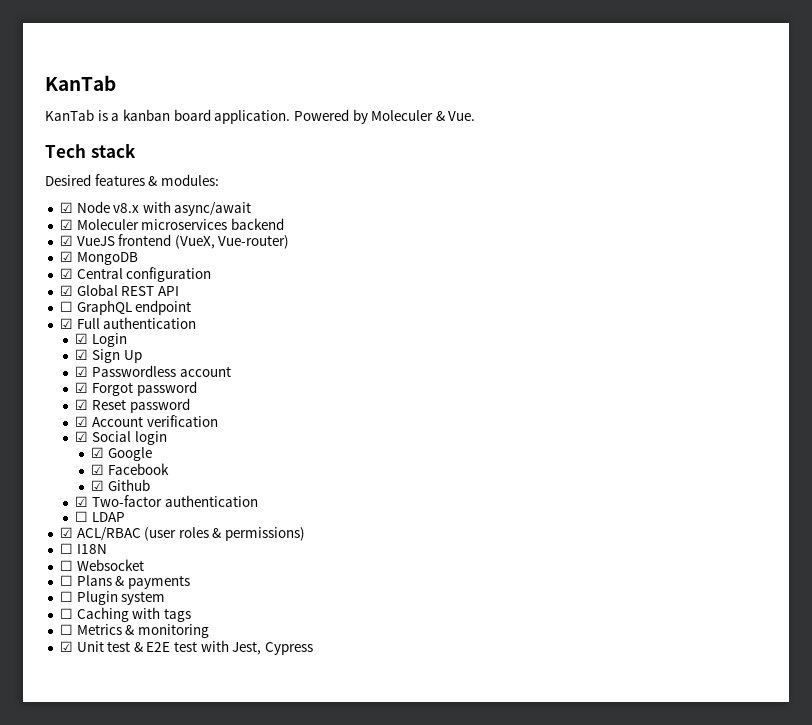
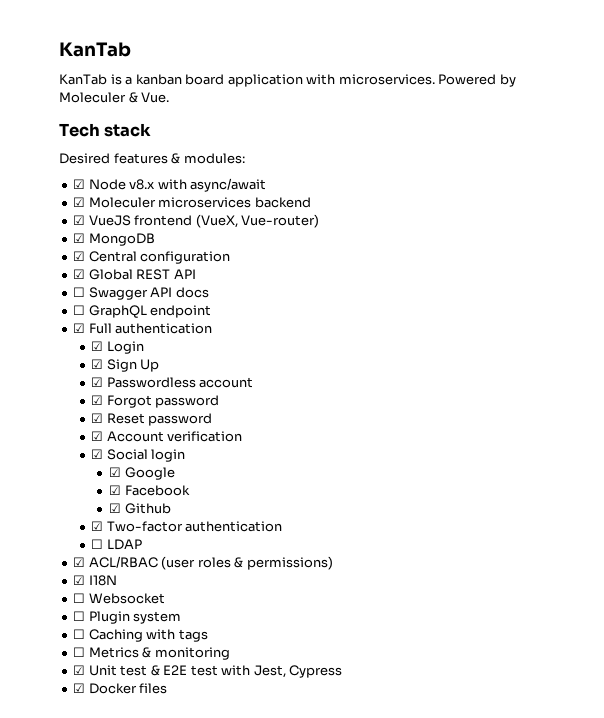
- KanTab is a kanban board application.
+ KanTab is a kanban board application with microservices.
+ ☐ Swagger API docs
- ☐ I18N
+ ☑ I18N
- ☐ Plans & payments
+ ☑ Docker files

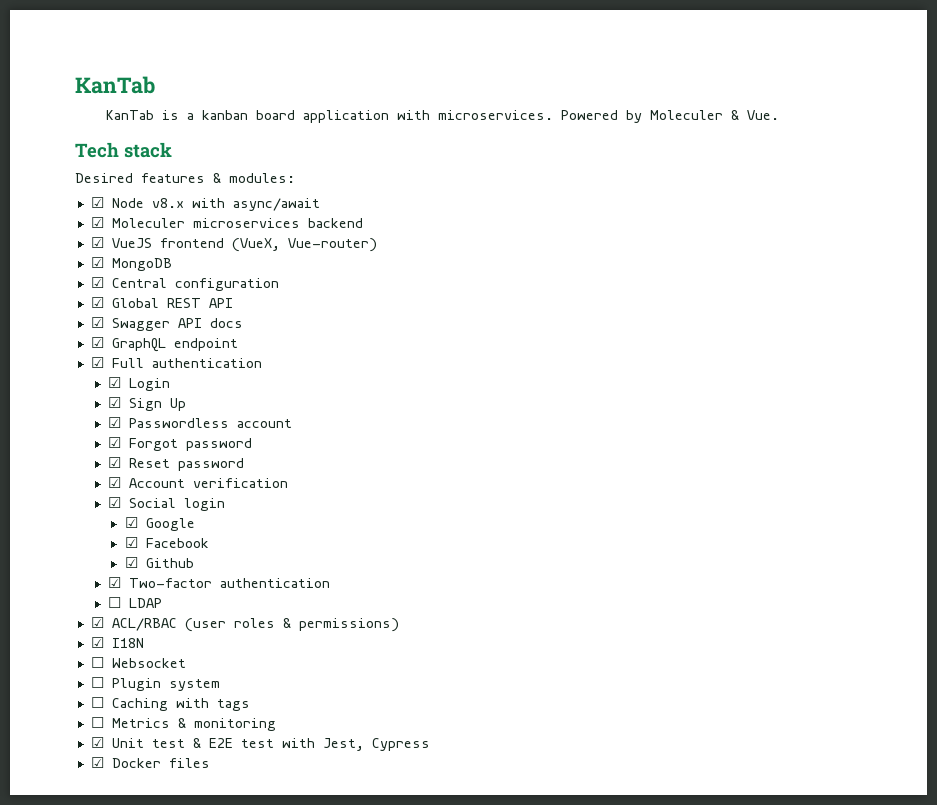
- ☐ Swagger API docs
+ ☑ Swagger API docs
- ☐ GraphQL endpoint
+ ☑ GraphQL endpoint

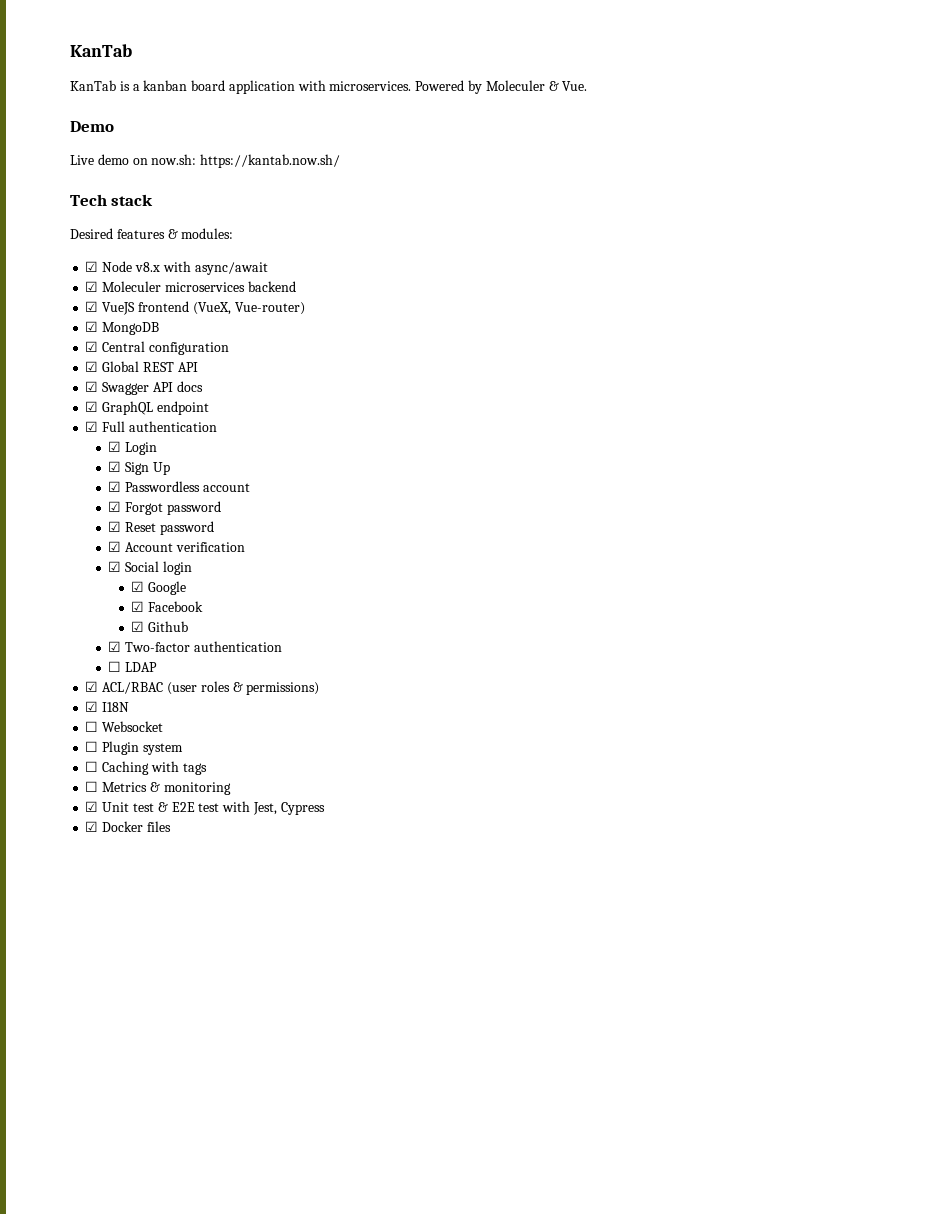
+ Demo
+ Live demo on now.sh: https://kantab.now.sh/

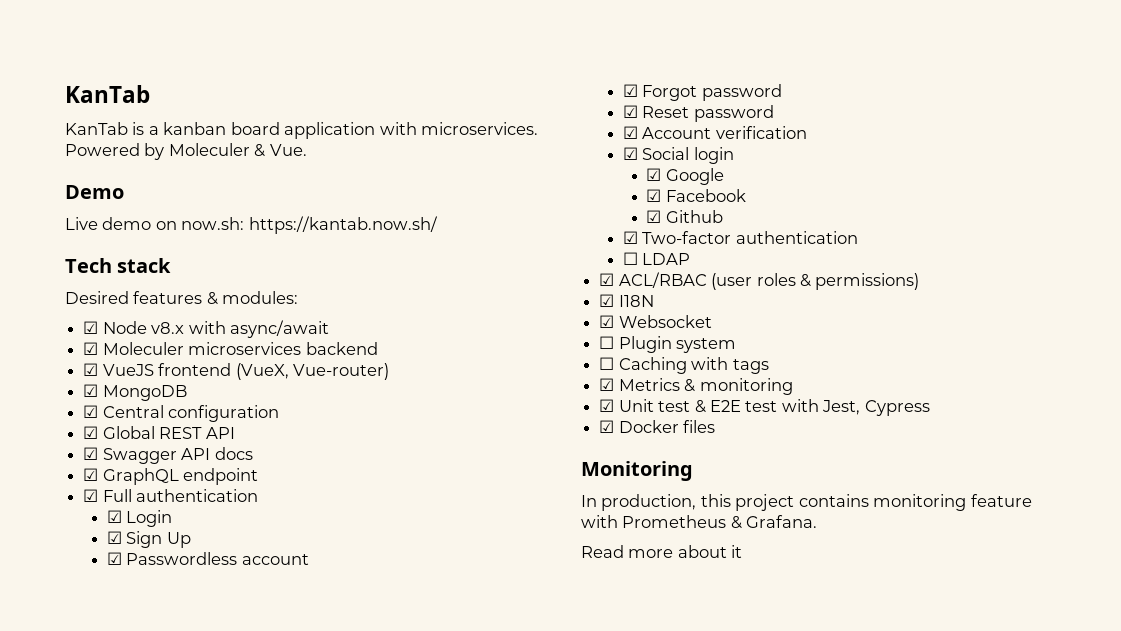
- ☐ Websocket
+ ☑ Websocket
- ☐ Metrics & monitoring
+ ☑ Metrics & monitoring
+ Monitoring
+ In production, this project contains monitoring feature with Prometheus & Grafana.
+ Read more about it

-.-.-

→ **Your instructions**
Please transcribe the entries exactly, omitting the images.

→ **Task output**
- KanTab is a kanban board application.
+ KanTab is a kanban board application with microservices.
+ ☐ Swagger API docs
- ☐ I18N
+ ☑ I18N
- ☐ Plans & payments
+ ☑ Docker files

- ☐ Swagger API docs
+ ☑ Swagger API docs
- ☐ GraphQL endpoint
+ ☑ GraphQL endpoint

+ Demo
+ Live demo on now.sh: https://kantab.now.sh/

- ☐ Websocket
+ ☑ Websocket
- ☐ Metrics & monitoring
+ ☑ Metrics & monitoring
+ Monitoring
+ In production, this project contains monitoring feature with Prometheus & Grafana.
+ Read more about it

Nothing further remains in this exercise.